Algorithms go back to the earliest written history and far before that as well. Take boustrophedon, which describes a method of writing, sometimes used by the ancient Greeks and Etruscans, in which alternating lines are written in alternating directions, just as you would plow a field or mow a lawn. The word boustrophedon combines the Greek terms for ox and turn, an echo of the back-and-forth plowing algorithm that was undoubtedly reinvented thousands of times as agriculture overspread much of the world. The word algorithm itself has a complex and interesting etymology, with roots in Middle English, Greek, Latin, and the name of one of history’s greatest mathematicians, the ninth-century algebra pioneer Muhammad ibn Musa Al-Khwarizmi.

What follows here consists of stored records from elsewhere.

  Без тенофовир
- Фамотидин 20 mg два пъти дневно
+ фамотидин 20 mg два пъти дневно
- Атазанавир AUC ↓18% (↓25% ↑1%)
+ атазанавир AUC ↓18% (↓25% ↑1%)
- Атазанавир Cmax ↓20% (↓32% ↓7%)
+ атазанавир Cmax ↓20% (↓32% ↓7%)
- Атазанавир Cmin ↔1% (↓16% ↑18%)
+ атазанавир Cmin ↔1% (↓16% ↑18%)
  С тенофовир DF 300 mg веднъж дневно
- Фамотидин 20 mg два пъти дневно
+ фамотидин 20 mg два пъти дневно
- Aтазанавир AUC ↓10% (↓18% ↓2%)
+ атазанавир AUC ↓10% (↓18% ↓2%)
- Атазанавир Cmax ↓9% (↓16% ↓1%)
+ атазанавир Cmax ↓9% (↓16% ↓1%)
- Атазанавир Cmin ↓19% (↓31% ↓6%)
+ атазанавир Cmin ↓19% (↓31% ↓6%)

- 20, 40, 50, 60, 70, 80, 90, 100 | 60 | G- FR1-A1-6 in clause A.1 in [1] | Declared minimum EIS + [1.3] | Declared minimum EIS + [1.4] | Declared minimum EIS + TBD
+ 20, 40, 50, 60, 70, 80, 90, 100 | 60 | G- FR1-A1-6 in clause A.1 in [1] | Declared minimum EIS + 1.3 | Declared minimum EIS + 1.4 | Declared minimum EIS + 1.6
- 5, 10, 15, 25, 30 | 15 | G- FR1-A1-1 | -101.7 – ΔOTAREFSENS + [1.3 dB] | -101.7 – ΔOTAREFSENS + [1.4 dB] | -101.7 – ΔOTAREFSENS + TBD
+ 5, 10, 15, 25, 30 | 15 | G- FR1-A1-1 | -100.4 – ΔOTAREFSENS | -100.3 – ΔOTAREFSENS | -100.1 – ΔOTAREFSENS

Today, of course, we can use computers to perform algorithms. In fact, it is no exaggeration to say that computation itself is inseparable from the algorithms that enable it and therefore that computers would serve no purpose at all without the algorithms that run on them. When you send a text message, do an Internet search, or stream a movie to a laptop computer, you are benefiting from a nested set of interdependent algorithms—some that perform basic mathematical functions such as addition, others that build on addition to perform multiplication, and still others that build on those functions to turn images, video, audio, or text into packets of binary data and route them to their destinations.

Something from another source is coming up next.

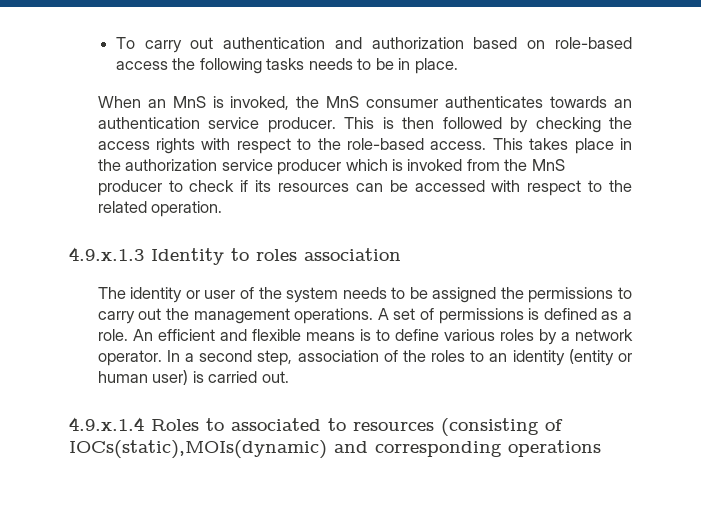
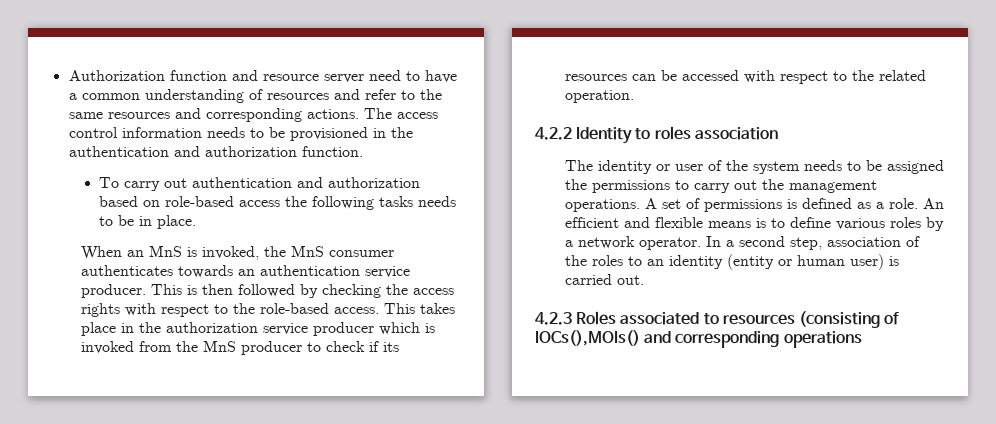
+ Authorization function and resource server need to have a common understanding of resources and refer to the same resources and corresponding actions. The access control information needs to be provisioned in the authentication and authorization function.
- 4.9.x.1.3 Identity to roles association
+ 4.2.2 Identity to roles association
- 4.9.x.1.4 Roles to associated to resources (consisting of IOCs(static),MOIs(dynamic) and corresponding operations
+ 4.2.3 Roles associated to resources (consisting of IOCs(),MOIs() and corresponding operations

While our electronic devices have dramatically quickened the speed of computation, the algorithms they run remain fundamentally human endeavors, designed with creativity and often ingenuity, both building on and contributing to a mathematical heritage that dates back millennia. Take Internet search, an action that has become so commonplace that we forget how incomprehensible it would have been just a few generations ago. A growing fraction of the entire corpus of human knowledge resides on the Internet, accessible in under a second to much of the world’s population. That this can happen at all is a testament to many things, not the least of which is the suite of algorithms created by Google and its predecessors to efficiently index a mind-boggling amount of data and, even more impressive, call it up in an instant in response to a few keywords.

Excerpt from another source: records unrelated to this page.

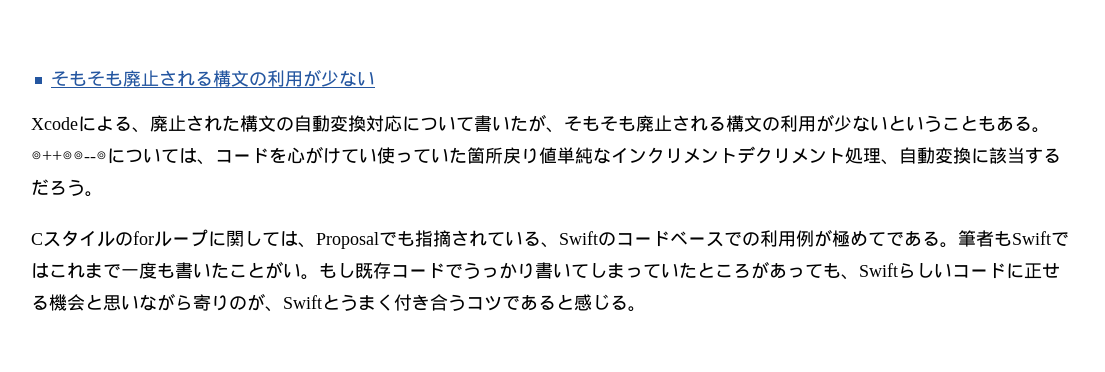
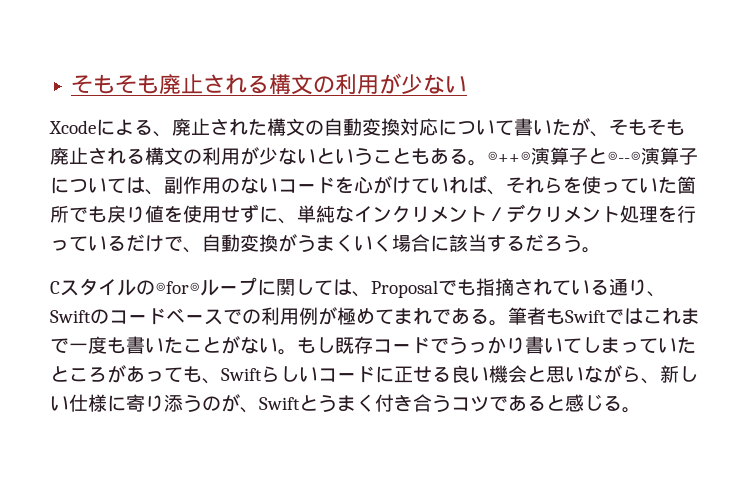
- ◎++◎◎--◎については、コードを心がけてい使っていた箇所戻り値単純なインクリメントデクリメント処理、自動変換に該当するだろう。
+ ◎++◎演算子と◎--◎演算子については、副作用のないコードを心がけていれば、それらを使っていた箇所でも戻り値を使用せずに、単純なインクリメント／デクリメント処理を行っているだけで、自動変換がうまくいく場合に該当するだろう。
- Cスタイルのforループに関しては、Proposalでも指摘されている、Swiftのコードベースでの利用例が極めてである。
+ Cスタイルの◎for◎ループに関しては、Proposalでも指摘されている通り、Swiftのコードベースでの利用例が極めてまれである。
- 筆者もSwiftではこれまで一度も書いたことがい。
+ 筆者もSwiftではこれまで一度も書いたことがない。
- もし既存コードでうっかり書いてしまっていたところがあっても、Swiftらしいコードに正せる機会と思いながら寄りのが、Swiftとうまく付き合うコツであると感じる。
+ もし既存コードでうっかり書いてしまっていたところがあっても、Swiftらしいコードに正せる良い機会と思いながら、新しい仕様に寄り添うのが、Swiftとうまく付き合うコツであると感じる。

Algorithms also save lives. They underpin computed tomography, or CT, and magnetic resonance imaging, or MRI, scans, help physicians manage suspected stroke patients, and drive the weather forecasting models that predict violent storms. In the future, increasingly sophisticated collision avoidance technologies will lead to an enormous reduction in the number of people killed and injured in motor vehicle accidents each year.

And algorithms can cause a lot of trouble. They have been blamed for contributing to racial profiling by police in Chicago, for terminating the health benefits of thousands of low-income senior citizens in California, and for flagging an 8-year-old boy as an airport security risk.

In short, algorithms reflect the people who create them and the organizations that use them: mostly (but not always) good and well-intentioned but also imperfect and sometimes caught up in unintended consequences. That’s not a reason to throw all algorithms out the window, but it is certainly a reason to ensure that they are analyzed not only through traditional technical measures such as the “false positive rate” but also in terms of the social impacts arising from their use. And while we should absolutely address those instances when algorithms are used in ways that result in social harms, we shouldn’t forget that algorithms also help manage the supply chain that brings food to grocery stores, gas to gas stations, and electricity to homes and offices. Without them, big data would be incomprehensible data, clouds wouldn’t compute, and tablets would still all be made of stone.